Avoid These Cringe Inducing Content Mistakes

When you write content for your business or nonprofit, you may be focusing on professionalism and accurate information to build and retain credibility. But what if you’re unintentionally turning off customers with your copy?

A recent study from Bospar (a PR firm in San Francisco) revealed that marketing clichés repel—not attract—constituents and customers and that simple, straightforward communication is the most effective way to build trust and meaningful dialog between parties.

The vast majority of B2B decision makers (88%) feel that marketing clichés are detrimental to a company’s credibility and are turned off by them. Oh-oh.

Time to take notes and avoid these terms “like the plague.” (Another overused cliché.)

  • “Bleeding-edge”
  • “World-class”
  • “Best-in-class”
  • “Cutting-edge”
  • “Industry-leading”

This finding motivated me to search for other words and phrases that can have negative marketing results. In a FreelancersUnion post, Mark Concannon provides a list of some words NOT to say when promoting your business/organization. Here’s a sampling:


“You never ‘try’ to do anything. You never ‘try’ to provide superior customer service, you PROVIDE superior customer service.”

I think

“’I think we have the highest quality software.’ No, you HAVE the highest quality software.”

some of the

“’Our employees are some of the best in the business.’ Okay, can you tell me which ones aren’t some of the best? I don’t want them working on my project. Be definitive. ‘Our employees are the best in the business.’”
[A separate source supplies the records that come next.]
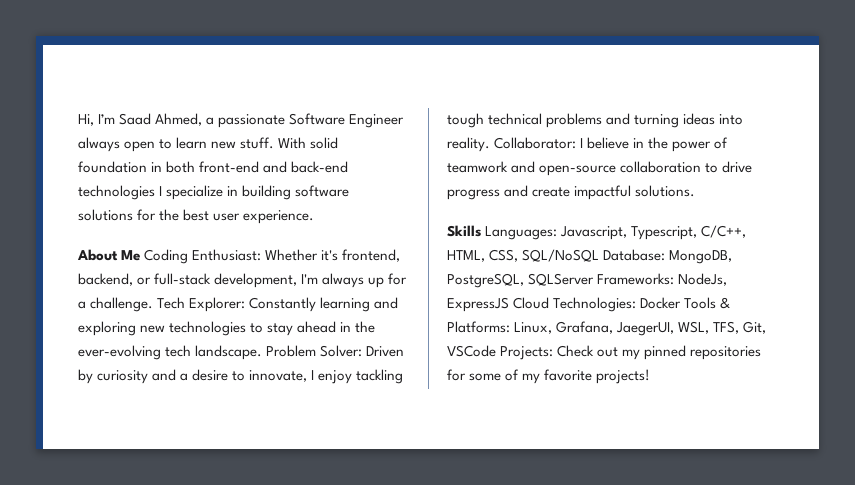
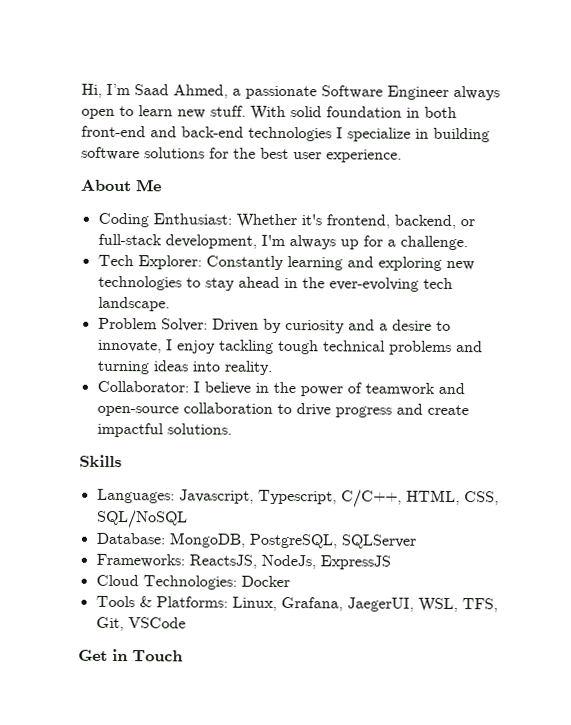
- About Me Coding Enthusiast:
+ About Me
+ Coding Enthusiast:
- Whether it's frontend, backend, or full-stack development, I'm always up for a challenge. Tech Explorer:
+ Whether it's frontend, backend, or full-stack development, I'm always up for a challenge.
+ Tech Explorer:
- Constantly learning and exploring new technologies to stay ahead in the ever-evolving tech landscape. Problem Solver:
+ Constantly learning and exploring new technologies to stay ahead in the ever-evolving tech landscape.
+ Problem Solver:
- Driven by curiosity and a desire to innovate, I enjoy tackling tough technical problems and turning ideas into reality. Collaborator:
+ Driven by curiosity and a desire to innovate, I enjoy tackling tough technical problems and turning ideas into reality.
+ Collaborator:
- Skills Languages: Javascript, Typescript, C/C++, HTML, CSS, SQL/NoSQL Database: MongoDB, PostgreSQL, SQLServer Frameworks: NodeJs, ExpressJS Cloud Technologies: Docker Tools & Platforms: Linux, Grafana, JaegerUI, WSL, TFS, Git, VSCode Projects: Check out my pinned repositories for some of my favorite projects!
+ Skills
+ Languages: Javascript, Typescript, C/C++, HTML, CSS, SQL/NoSQL
+ Database: MongoDB, PostgreSQL, SQLServer
+ Frameworks: ReactsJS, NodeJs, ExpressJS
+ Cloud Technologies: Docker
+ Tools & Platforms: Linux, Grafana, JaegerUI, WSL, TFS, Git, VSCode
+ Get in Touch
Here are some phrases and words to avoid, posted by Ivana Taylor of DIY Marketers:


“Shouldn’t your marketing efforts always be focused on the customer? Instead, tell the customer why you go above and beyond your competitors. Highlight your brand in a way that says you’re customer-focused without being so obvious about it.”

best in class

“First, who defines your class? And who decided you were the best in it? You truly may be that remarkable but prove it by describing your accomplishments, awards, etc. Remember, customers don’t necessarily need best in class, they need what’s best for them.”


“The old adage says that if you have to say you are, then you’re probably not. Show your expertise to customers and let them evaluate if it’s enough to suit their needs.”

Red Canoe Media offers these words to avoid:


“Word choice is crucial, and you should eliminate the word ‘cheap’ from your vocabulary; at least when you are referring to your own products and services. You don’t want to market your business as cheap for several reasons. First off, it makes you sound undervalued, as though what you’re offering isn’t of a respectable quality. Secondly, it makes you sound like a used car salesman.”

one stop shop

“The phrase has been horribly overused and now has been inducted into the cliché hall of fame. Believe it or not, this term is almost a century old, and has fallen out favor long ago.”

RingPartner suggests avoiding these words:

cutting edge

“This phrase is absolutely done. Anytime this is used it just sounds like drivel. Leads will look over this and their eyes will literally glaze over.”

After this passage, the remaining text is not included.